Marianthi Karageorgi

 

Martianthi Karageorgi

Host Institution

CNRS Marseille-Luminy Institute of Developmental Biology - IBDML
Contact details

Institut de Biologie du Développement de Marseille-Luminy (IBDML)

UMR CNRS 7288, Case 907, Parc Scientifique de Luminy

13288 Marseille Cedex 9, France.

+33 4 91 26 92 13

marianthi.karageorgi@univ-amu.fr

 

 

 

 

 

 

 

 

 

 

 

 

 

Background and previous research experience

I have an educational background in molecular biosciences with a specialization in developmental biology. I obtained a bachelor degree in biology from the University of Crete, and then a master in molecular biosciences with a major in Developmental Biology from the University of  Heidelberg.

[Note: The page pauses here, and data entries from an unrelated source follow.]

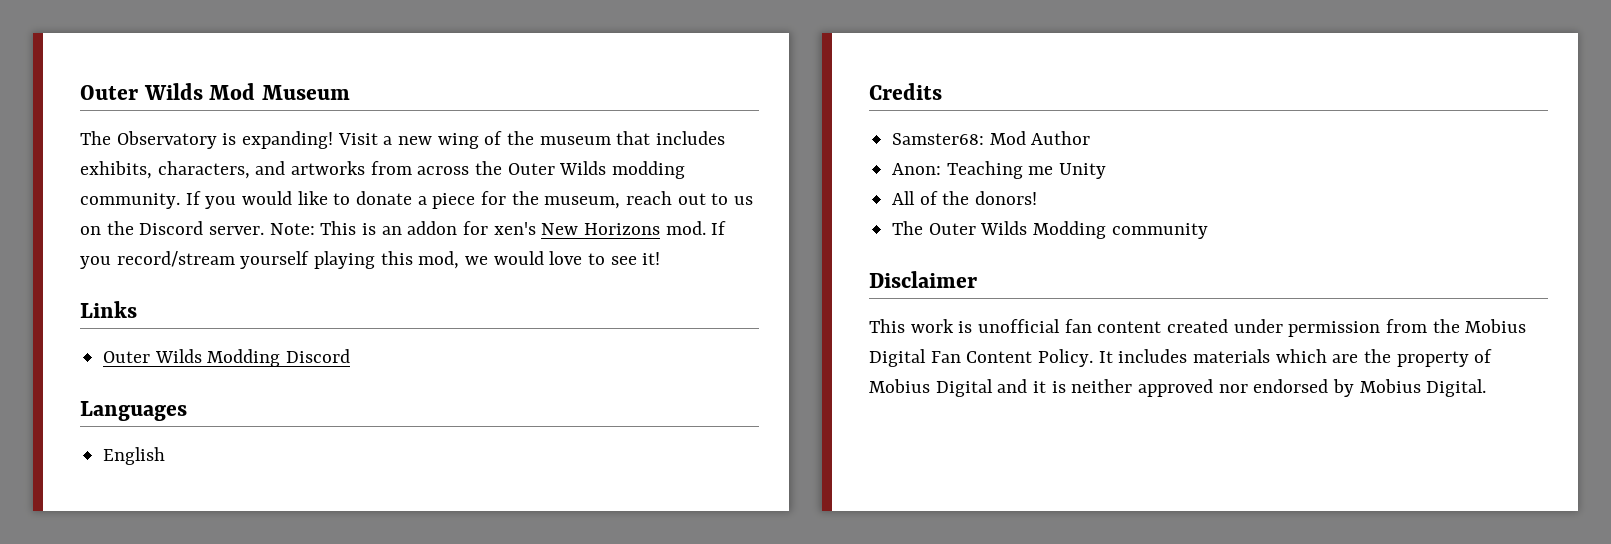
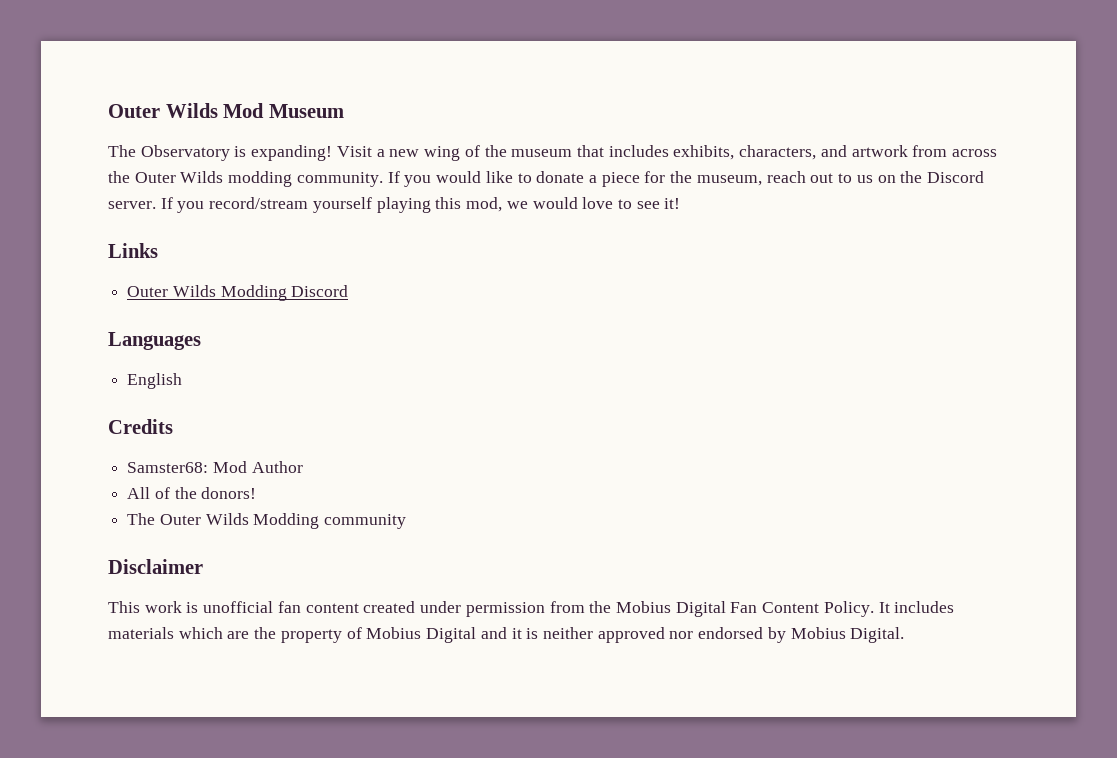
- Visit a new wing of the museum that includes exhibits, characters, and artworks from across the Outer Wilds modding community.
+ Visit a new wing of the museum that includes exhibits, characters, and artwork from across the Outer Wilds modding community.
- Note: This is an addon for xen's New Horizons mod.
- Anon: Teaching me Unity

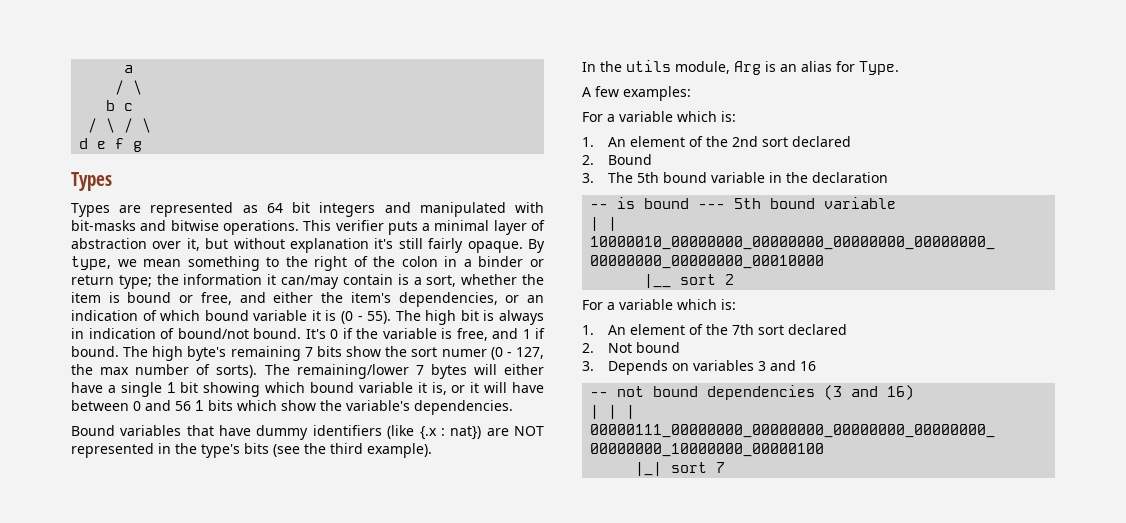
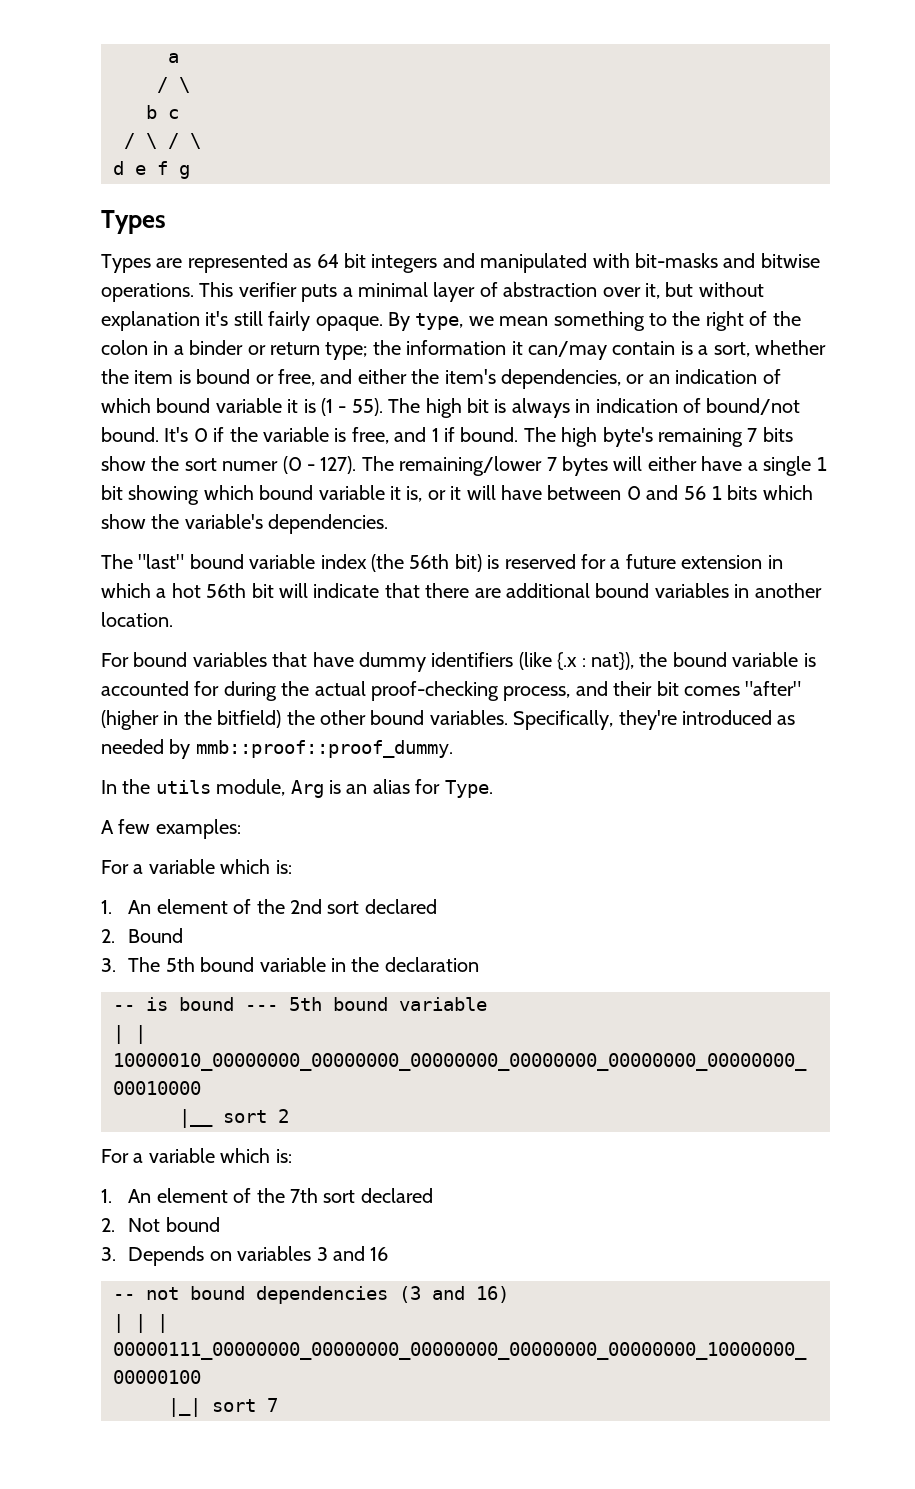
- By type, we mean something to the right of the colon in a binder or return type; the information it can/may contain is a sort, whether the item is bound or free, and either the item's dependencies, or an indication of which bound variable it is (0 - 55).
+ By type, we mean something to the right of the colon in a binder or return type; the information it can/may contain is a sort, whether the item is bound or free, and either the item's dependencies, or an indication of which bound variable it is (1 - 55).
- The high byte's remaining 7 bits show the sort numer (0 - 127, the max number of sorts).
+ The high byte's remaining 7 bits show the sort numer (0 - 127).
- Bound variables that have dummy identifiers (like {.x : nat}) are NOT represented in the type's bits (see the third example).
+ The "last" bound variable index (the 56th bit) is reserved for a future extension in which a hot 56th bit will indicate that there are additional bound variables in another location.
+ For bound variables that have dummy identifiers (like {.x : nat}), the bound variable is accounted for during the actual proof-checking process, and their bit comes "after" (higher in the bitfield) the other bound variables. Specifically, they're introduced as needed by mmb::proof::proof_dummy.

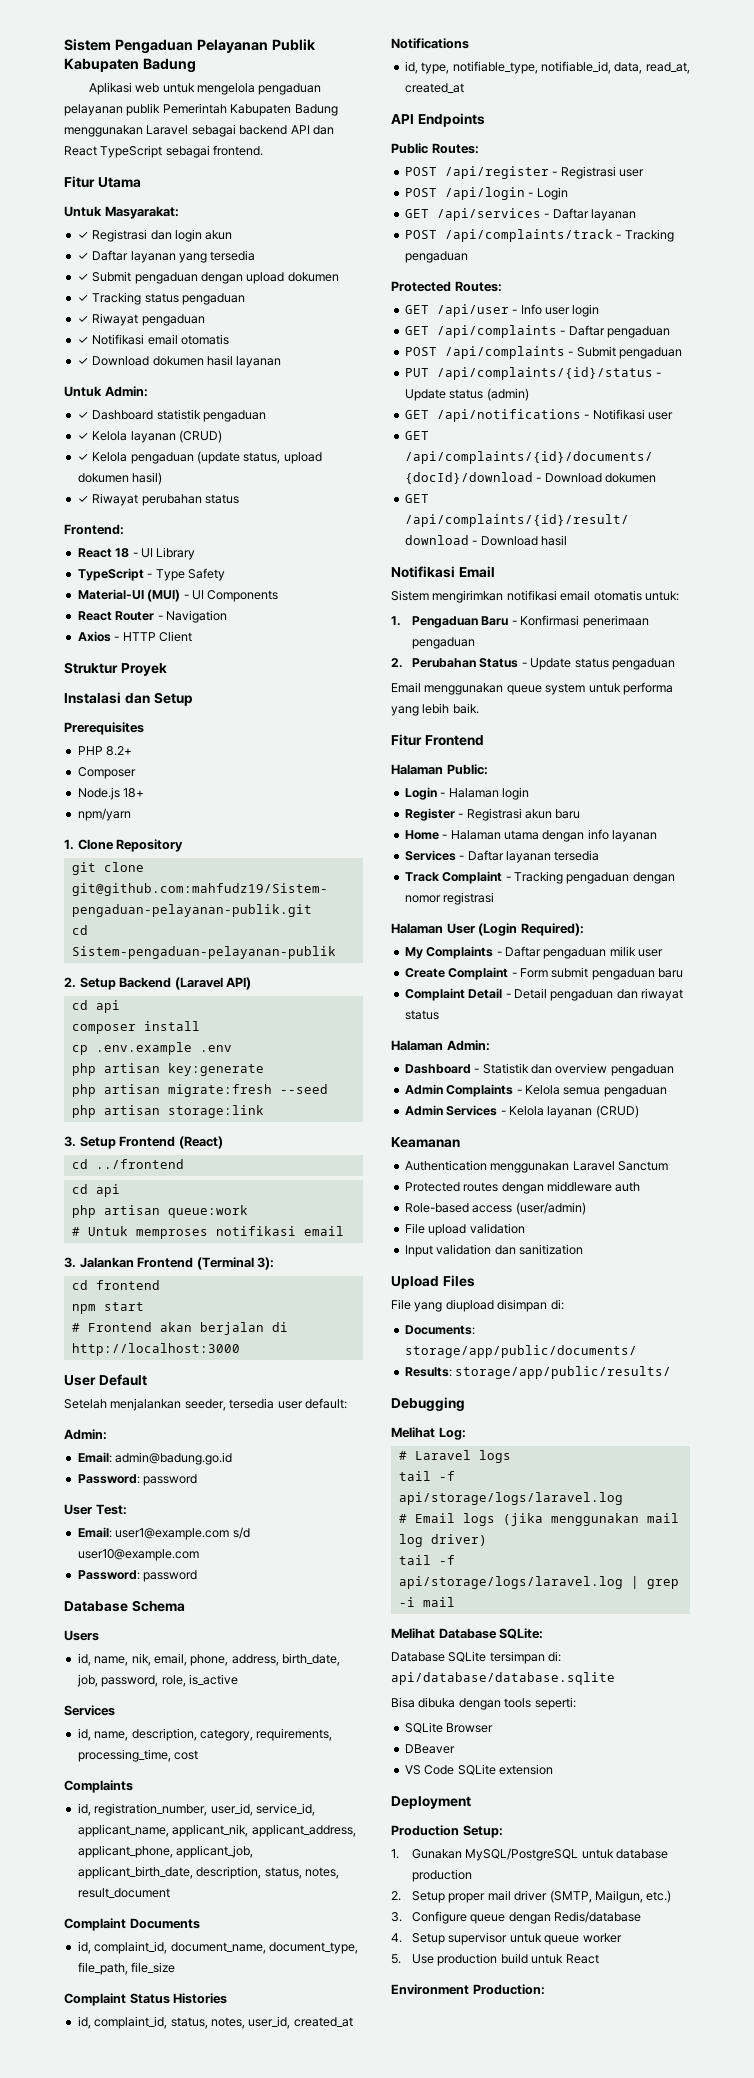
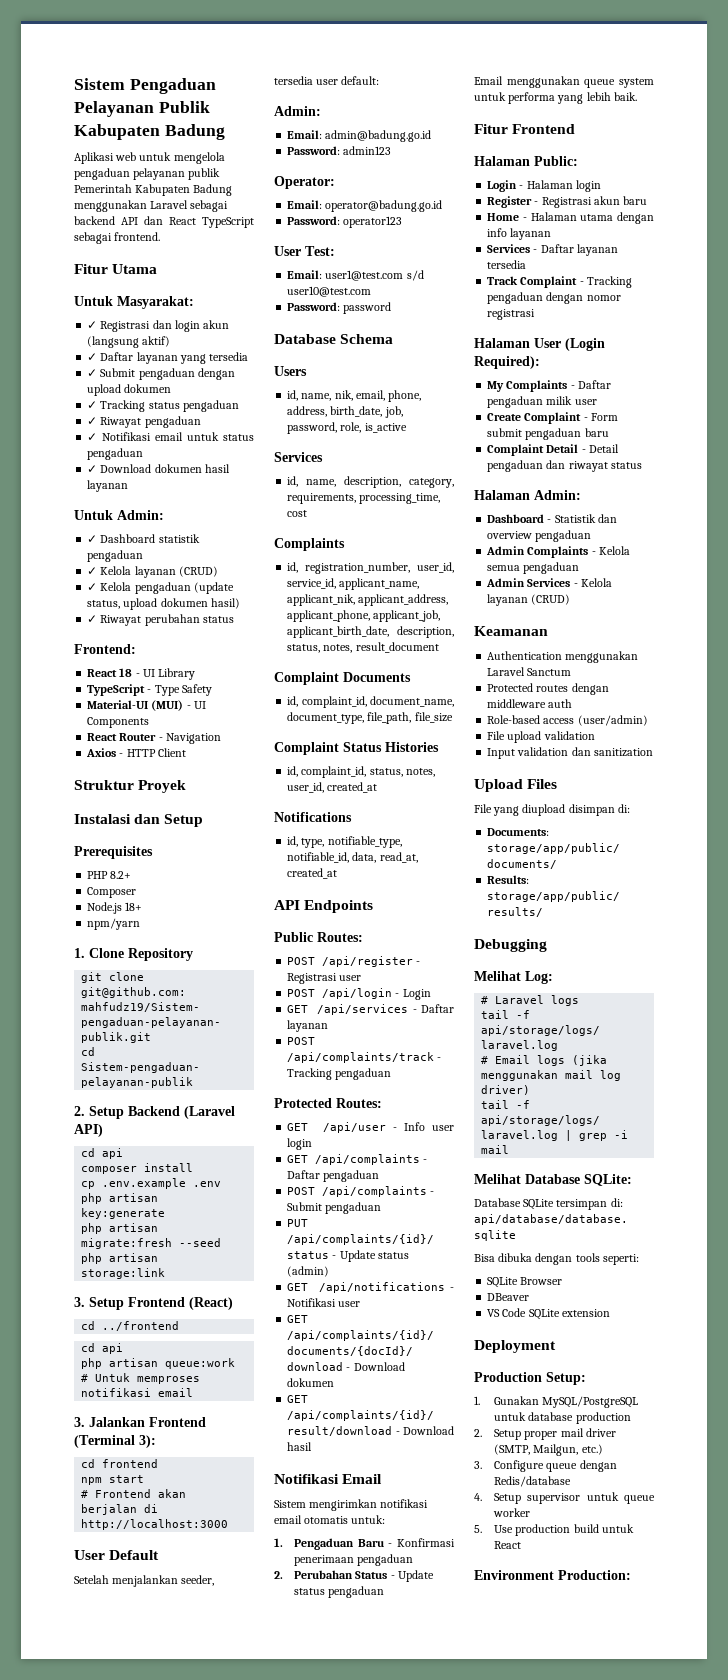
- ✓ Registrasi dan login akun
+ ✓ Registrasi dan login akun (langsung aktif)
- ✓ Notifikasi email otomatis
+ ✓ Notifikasi email untuk status pengaduan
  Email: admin@badung.go.id
- Password: password
+ Password: admin123
+ Operator:
+ Email: operator@badung.go.id
+ Password: operator123
- Email: user1@example.com s/d user10@example.com
+ Email: user1@test.com s/d user10@test.com

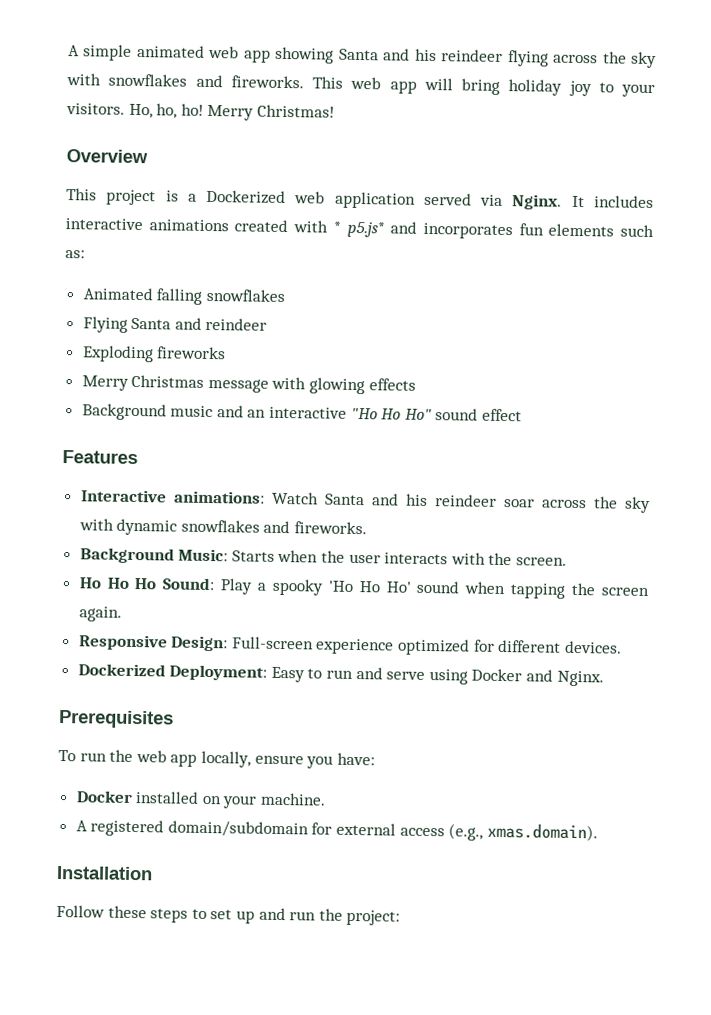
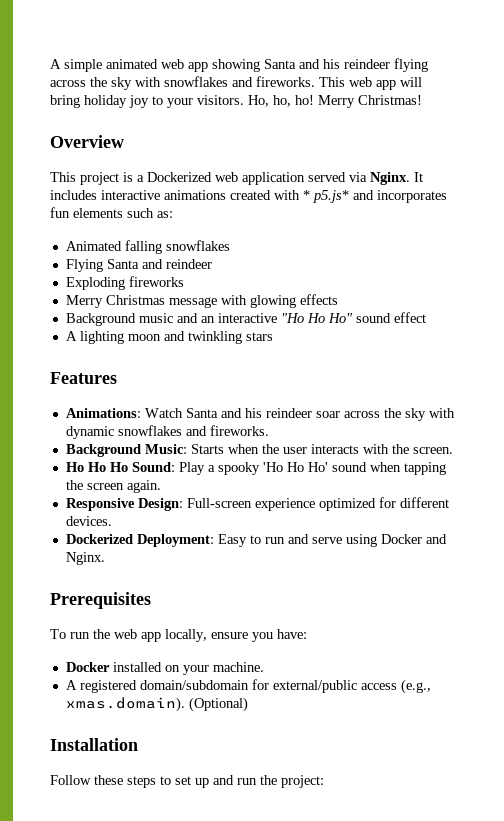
+ A lighting moon and twinkling stars
- Interactive animations: Watch Santa and his reindeer soar across the sky with dynamic snowflakes and fireworks.
+ Animations: Watch Santa and his reindeer soar across the sky with dynamic snowflakes and fireworks.
- A registered domain/subdomain for external access (e.g., xmas.domain).
+ A registered domain/subdomain for external/public access (e.g., xmas.domain). (Optional)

During the course of my studies, I have mainly gained knowledge and research experience in the field of developmental biology and in the cross-disciplinary field of evolutionary and developmental biology. In my bachelor thesis, I studied mechanisms of neuronal migration in the developing cerebral cortex in mice. In my master thesis, I worked on cis - regulation in fish and investigated in vivo parameters which can affect the regulatory activity of an enhancer. After the completion of my master studies, I worked on a short  project which involved the comparison of  the genetic architecture and evolution of a morphological trait between closely related Drosophila species.

Main areas of interest

Understanding mechanisms explaining evolutionary change in the micro- and macro- evolutionary level is the basic axon of my research interests and objectives. Research on the evolution of morphology, behavior and physiology comprise independent but also complementary approaches to understand the mechanistic basis of evolution. As my previous research experience reflects, I am familiar with research on the evolution of morphology. Recently, general principles have emerged in this field especially the significant role of cis- regulatory mutations.

In evolutionary biology, behavior is classically viewed as an important motor of evolutionary change. In contrast with the evolution of morphology, however, very little is known about how a new behavior evolves. Interested in this line of research, I am currently stepping into the field of  behavioral neurobiology and evolution. As with the evolution of morphology, it would be exciting to discover principles of how neural circuits associated with behaviors evolve.

FLiACT project

Investigating how a new behavior evolves and which are the changes in the neural circuit/s controlling the behavior is the general purpose of my project. To tackle these questions, I am going to compare the oviposition site preference in two closely related Drosophila species. D.suzukii in an invasive pest species known for its propensity to lay eggs in fresh fruit and the prominent serrated ovipositor of the female. On the contrary, D. biarmipes, as most Drosophila species,  lays  eggs in rotting fruit and has a short and weak ovipositor (Figure 1).

The first part of my project involves the characterization of the egg laying preferences of D. suzukii and D. biarmipes. Behavioral egg laying assays are planned to be performed for this purpose. The second part aims at identifying chemosensory changes likely to be involved  in the novel oviposition behavior of D. suzukii. For this, comparative gene expression analysis of chemosensory organs between D.suzukii and D.biarmipes is going to be performed. Genes with the greater differences expressed in chemoreceptors would then be used as an entry point to compare the respective neural circuits.

Figure 1. Comparison of the ovipositor anatomy and the oviposition site selection between D.suzukii, D. biarmipes and D. melanogaster.